Sans oublier les marques Balenciaga, Vetements, Y Project, Diesel, et toute personne gravitant dans la galaxie de Rick Owens, perfusées aux codes esthétiques qui ont “No fear of The Dark”, pour reprendre le titre de l’essai du sociologue allemand Hartmut Rosa, publié ce mois-ci aux éditions de La Découverte. Et il sait de quoi il parle, puisqu’il en est un fervent disciple. Heureuse coïncidence, la Philharmonie de Paris accueille actuellement l’exposition “Metal Diabolus in Musica”, tandis qu’Arte.tv fourmille de documentaires et de concerts consacrés au genre.
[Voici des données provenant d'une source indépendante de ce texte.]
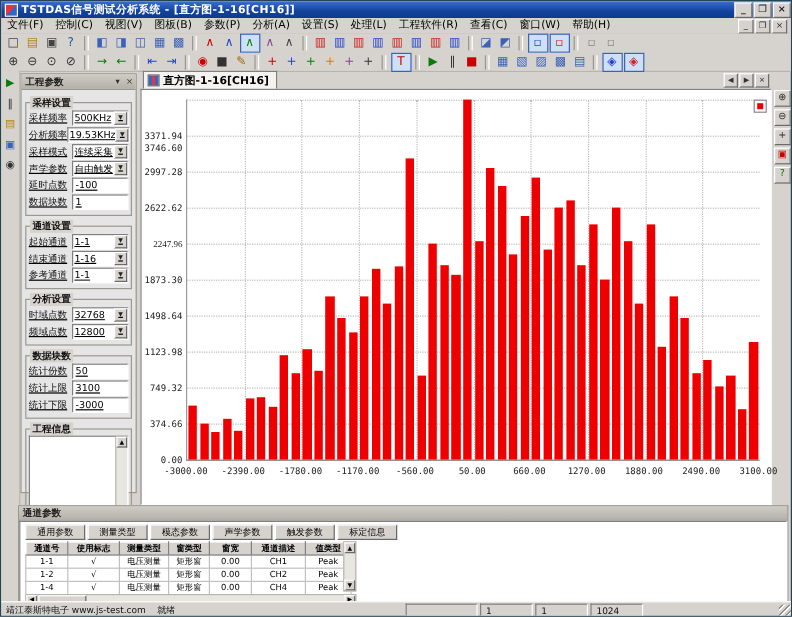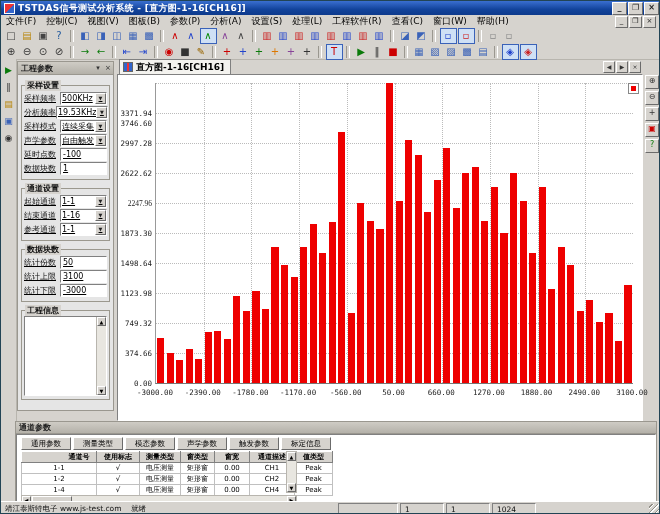--- a/index.html
+++ b/index.html
@@ -287,20 +287,37 @@
             <div class="plabel">结束通道</div>
             <div class="combo">
               <div class="combo-val">1-16</div>
               <div class="combo-btn">▼</div>
             </div>
           </div>
           <div class="prow">
             <div class="plabel">参考通道</div>
             <div class="combo">
               <div class="combo-val">1-1</div>
+              <div class="combo-btn">▼</div>
+            </div>
+          </div>
+        </div>
+        <div class="group">
+          <div class="group-title">分析设置</div>
+          <div class="prow">
+            <div class="plabel">时域点数</div>
+            <div class="combo">
+              <div class="combo-val">32768</div>
+              <div class="combo-btn">▼</div>
+            </div>
+          </div>
+          <div class="prow">
+            <div class="plabel">频域点数</div>
+            <div class="combo">
+              <div class="combo-val">12800</div>
               <div class="combo-btn">▼</div>
             </div>
           </div>
         </div>
         <div class="group">
           <div class="group-title">数据块数</div>
           <div class="prow">
             <div class="plabel">统计份数</div>
             <div class="tinput">50</div>
           </div>
@@ -459,21 +476,21 @@
           <div class="bp-tab">测量类型</div>
           <div class="bp-tab">模态参数</div>
           <div class="bp-tab">声学参数</div>
           <div class="bp-tab">触发参数</div>
           <div class="bp-tab">标定信息</div>
         </div>
       <div id="tablewrap">
         <table>
             <thead id="thead">
               <tr>
-                <th style="width: 34px; padding-left: 40px;">通道号</th>
+                <th style="width: 34px;">通道号</th>
                 <th style="width: 42px;">使用标志</th>
                 <th style="width: 40px;">测量类型</th>
                 <th style="width: 33px;">窗类型</th>
                 <th style="width: 34px;">窗宽</th>
                 <th style="width: 44px;">通道描述</th>
                 <th style="width: 37px;">值类型</th>
               </tr>
             </thead>
             <tbody id="tbody">
               <tr>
De quoi prouver au commun des mortels que le metal ne se limite pas qu’à une prestation grandiloquente d’un sombre groupe norvégien sur la scène de l’Eurovision ou à des séquences filmées de festivaliers éméchés au Hellfest montrant leurs fesses à la caméra de l’émission Quotidien.
L’armée de l’ombre
L’exposition monstre qui se tient en ce moment et jusqu’au 29 septembre, à la Philharmonie de Paris offre un passage en revue complet et détaillé de tout ce qui façonne le metal : musique, vestiaire ultra codifié, productions visuelles et esthétiques, retombées dans la culture populaire, objets divers issus du merchandising. Riche et foisonnant, le metal a engrangé un univers fourmillant de sous-genres et sous-sous-genres, allant du grunge et hard rock jusqu’au nu metal, heavy metal, doom metal, glam metal, gothic metal, thrash metal, black metal, death metal… La liste est encore plus longue que les doléances des Français adressées au président Macron. À la différence que ceux-ci n’ont pas fini aux oubliettes, poussés sans relâche par des fandoms passionnés et dévoués. Quid du succès incontesté du Hellfest ? Chaque année, c’est en moyenne 240 000 personnes qui affluent pendant quatre jours à Clisson, devenu depuis la création dudit festival en 2006, le Paradis, on devrait-on dire, l’Enfer sur Terre, des metalheads et attisant la curiosité de plus en plus de non-initié·e·s. Les plus avertis auront aussi remarqué que les murs du métro, parisiens en l’occurrence, ne désemplissent jamais d’affiches promotionnelles pour des concerts de metal – Deep Purple, Dream Theater, Megadeth qui rebranchent régulièrement les guitares en live, remplissant encore des Zéniths et autre adidas Arena, défiant ainsi toute logique marketing. Car comme le souligne Hartmut Rosa dans son essai : “De l’Indonésie au Brésil en passant par la Scandinavie, le Japon ou la Mongolie, le metal est l’une des musiques les plus populaires au monde bien qu’elle soit diffusée, jouée et écoutée en dehors des réseaux médiatiques dominants.” En attestent les photos de Frank Marshall et Paul Shiakallis prises entre 2014 et 2017 consacrées à la scène metal au Botswana, que l’on peut apercevoir dans le cadre de l’expo Metal. Bien que principalement de manufacture occidentale, le metal s’adapte aux codes esthétiques propres à chaque sphère culturelle locale et comme l’explique Paul Shiakallis dans le cadre de l’exposition à la Philharmonie, “dans les sociétés plus conservatrices, en particulier celles guidées par des croyances religieuses, (…), le style de vie heavy metal symbolise la rébellion.”